The follow was written for Chris Gallagher’s site, as part of a series of guest blogs on the subject. Mine was published earlier in the month of August.

In my bedroom is a relic. Not a religious artifact, but a family heirloom of sorts. On a shelf sits a carved turkey caller that my grandfather made years ago with his own hands. It is precious to me not only because it was his, but because he made it, he carved it with his own hands.

My sentiments about that turkey caller echo in a terribly weak way my feelings and convictions about the church of God. I made a list of what I love about the church, but the points are but swirls around the center. I love the church because my Lord and Savior Jesus Christ created it, not merely with his own hands, but with his precious blood.

By whatever metaphor Scripture uses to describe it, construction or marriage or commerce or bodily function, the message is the same: Jesus Christ, God in the flesh, God among men, gave up his life and subjected himself to death to be raised by the Spirit and thereby gather to himself a people, precious in his eyes above all things and creatures.

Paul’s words to the Ephesian elders are both a warning and an encouragement:

“Watch out for yourselves and for all the flock of which the Holy Spirit has made you overseers, to shepherd the church of God that he obtained with the blood of his own Son” (Acts 20:28 NET).

If God obtained or purchased the church with the blood of his own Son, then it deserves the greatest attention and the deepest devotion.

I love the church because that is where I am connected to Christ. One of Paul’s favorite phrases is, “in Christ.” To be in the church is to be in Christ. And by that phrase he means, among other things, to be united with him, to know him. The church is that realm, like Adam and Eve in the garden of Eden, where we walk in the shade of the afternoon with God, where the emotional drapings that hide our fears and failings drop away and honesty and intimacy prevail.

The church is not a dispensable appendage that can be sought out when and where we want it, but part and parcel of the divine plan, the center of his threesomeness, the heart of his mission, the latitude and longitude of his activity to redeem mankind. If some have conflated the church to be the entire kingly reign of God, others have divorced it from the kingdom. It is the present, earthly manifestation of God’s kingdom where all his subjects submit to his sovereignty and serve at his pleasure. Outside of the church no one can do anything, none can do his will, none can hear his approval, none can find his forgiveness, none can harbor realistic hope of his eternal life.

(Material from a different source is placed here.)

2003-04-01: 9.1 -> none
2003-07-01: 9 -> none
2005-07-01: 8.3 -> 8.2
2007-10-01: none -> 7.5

That is what I love about the church. Not because I have identified great things, attractive features, programs that cater to my whims. But because God is in it, works through it, settles upon it, exalts it into the highest heaven for all time. And this he will do, whether I love it or not, whether I obey him or not, whether I submit to his calling or not.

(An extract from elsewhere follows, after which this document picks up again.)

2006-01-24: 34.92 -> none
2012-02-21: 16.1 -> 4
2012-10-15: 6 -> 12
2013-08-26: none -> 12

How quick we are to point out the errors and failings of congregations! We take them for evidence that God’s church is no better than the denominations. We tout them as arguments that, since none is perfect, we are all in the same big, religious boat, whatever the title above the door. The covenant terms and specific pattern are jettisoned because we are not perfect. Ah, how the progressives miss the boat completely, for lack of understanding the mind of God!

And it is here what I love about the church. Because God’s plan is perfect and no man will successfully rout or twist it. Because the New Testament is God’s covenant for weak creatures — God knows us through and through — and he has made the church to be exactly that place for us and for all. But some think they can whisk it away and replace it with a denominational view. They will see, they will see!

Yes, what I love about the church is that God has seen it all, taken us into account for who we are, and has built the perfect conveyance for our needs and usefulness. Whatever departures, on the right or on the left, that occur are not evidence of God’s failure, but human choices that will still be folded into his plan and used for his purposes. So we’re right back to the church-as-kingdom, where God is sovereign and we need not seek to improve or reject the pattern he has given.

Because God is in it, because the Spirit enlivens it, because Christ created it and bought it with his own blood, what is there not to love?